Branding and Marketing : Top 3 Ways to Measure Content Marketing Success
Companies of all sizes have committed
resources to content marketing, but not all of them understand how they
should be measuring their efforts. Jesse Noyes,
VP of Product Marketing, Content and Communications, at Kapost, says
that there are three things content marketers should be measuring to
ensure success and relevancy to their business.
Production
We all produce lots of content, but do you know what it really takes
to get it done? Are you keeping track of how long it takes to produce
each content piece, from a single blog post to a full campaign
surrounding an ebook? If content is the thing that fuels your pipeline,
then you need to measure that pipeline. You need to establish benchmarks
around production and make sure your team is meeting deadlines. If
every project becomes a slog and takes time away from other activities,
that should weigh into the cost-benefit analysis of your content. Oh
wait, that's what marketers call ROI.
Reach
This is the easiest part for many marketers because all the sharing
tools give you these numbers. Yes, it may be all manual and siloed, but
it is relatively easy to determine which social channels drive traffic
to your content. This helps you understand where your prospects and
customers are and which ones are helping to amplify your content across
their networks. The engagement around your content is what you are
looking for.
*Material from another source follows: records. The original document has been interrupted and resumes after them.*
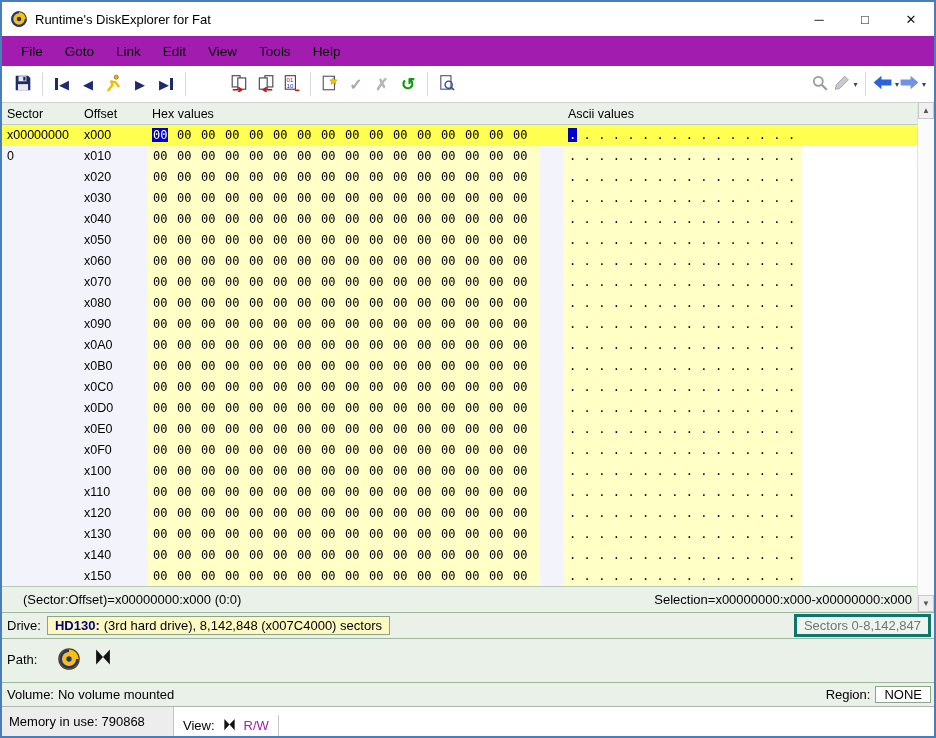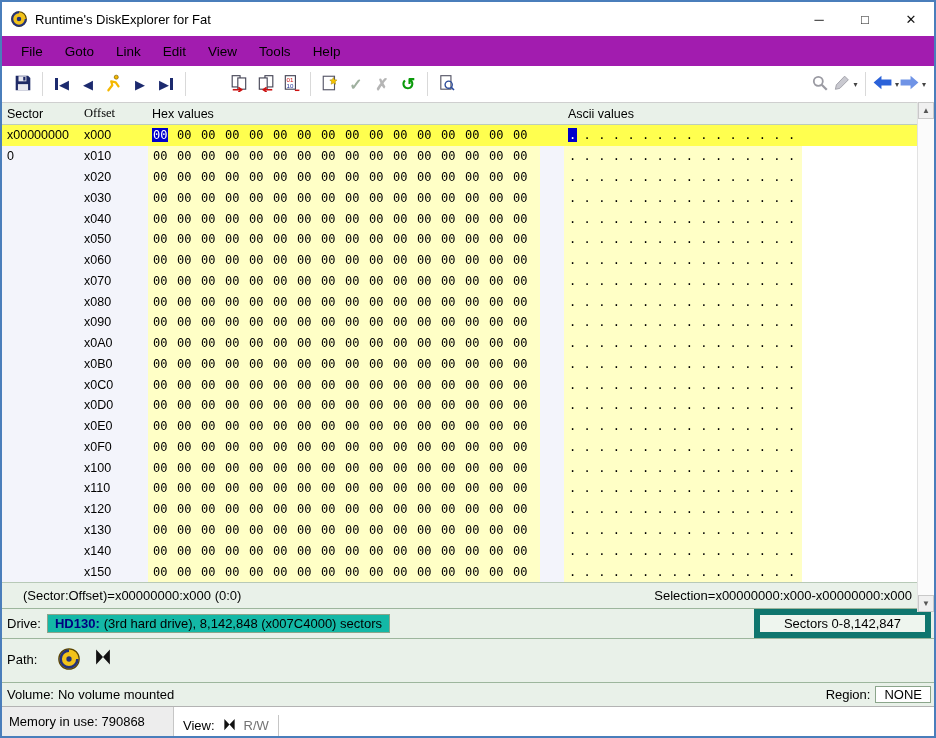"Offset" .hh-offset { font-family: Liberation Serif, serif -> none }
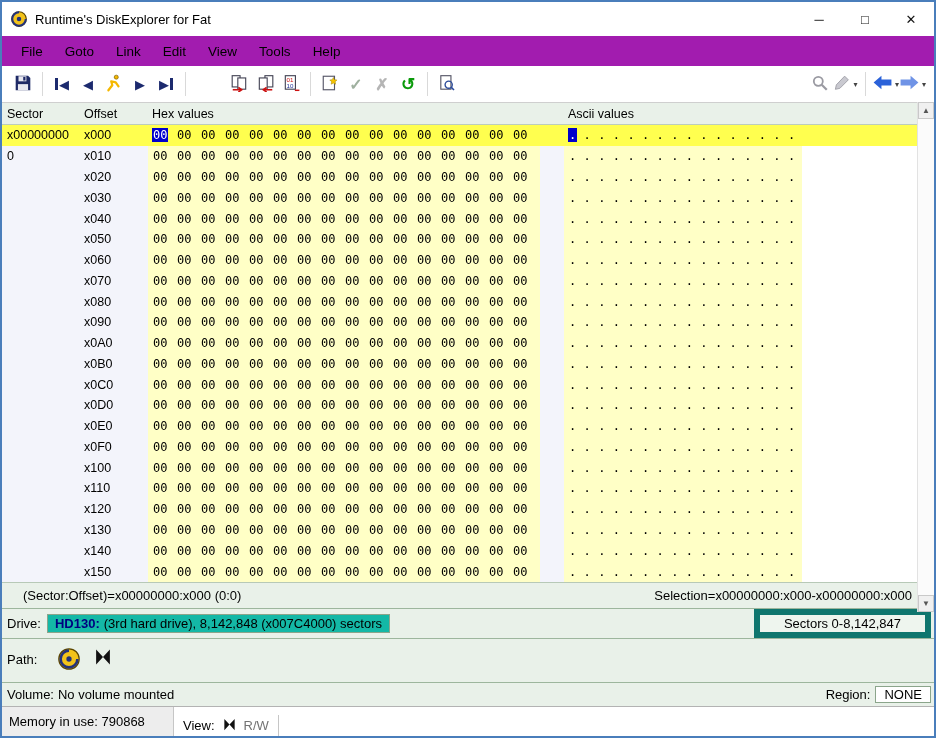"HD130:" .drive-box { background: #14b8a6 -> #fef9c3 }
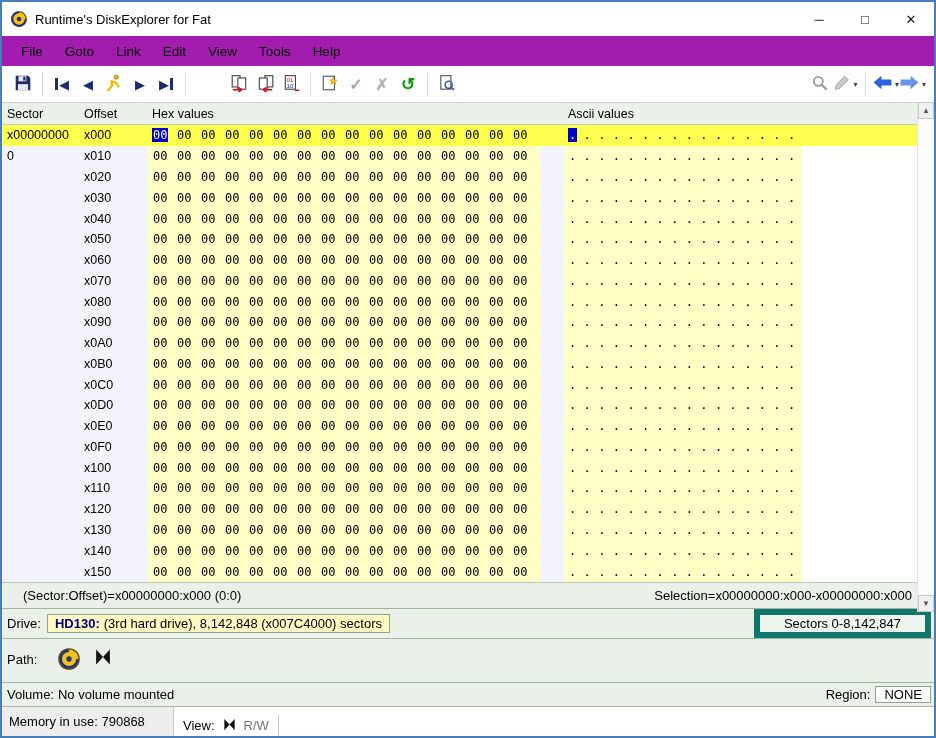"Sectors 0-8,142,847" .sectors-box { border: 6px solid #0f766e -> 3px solid #0f766e; color: #000000 -> #737373; padding: 1px 24px -> 1px 7px }
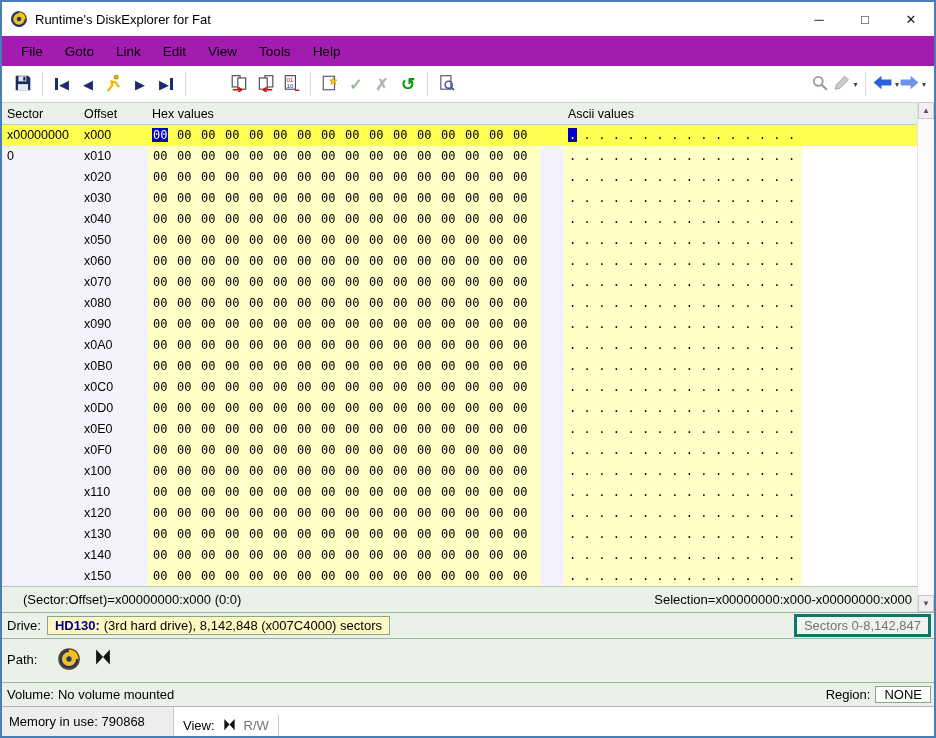"R/W" .bb-rw { color: #737373 -> #a21caf }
These are retweets, shares, clicks, comments, hearts, stars
or whatever other symbol your audience's favorite platform uses to
indicate audience engagement. By understanding the reach of your
content, you understand how to drive more people to the top of your
funnel.
Conversion
Conversion is the most important metric to consider when measuring
content success and most marketers do not go deep enough into this whole
category. You can start by understanding how many people clicked on the
offer and completed the form for a download, but you should not stop
there. Do these leads become qualified, either by a marketing lead
scoring model or by a salesperson? And the next step of the process is
to understand how your content contributes to closed deals, cross sales
and upsells. Finally, are you supporting customer retention efforts with
your content and how does that convert? Every piece of content has
multiple conversions along each stage of the buyer journey, or funnel,
pick your marketing metaphor, and the more informed you are about this,
the more relevant your content will be in the future.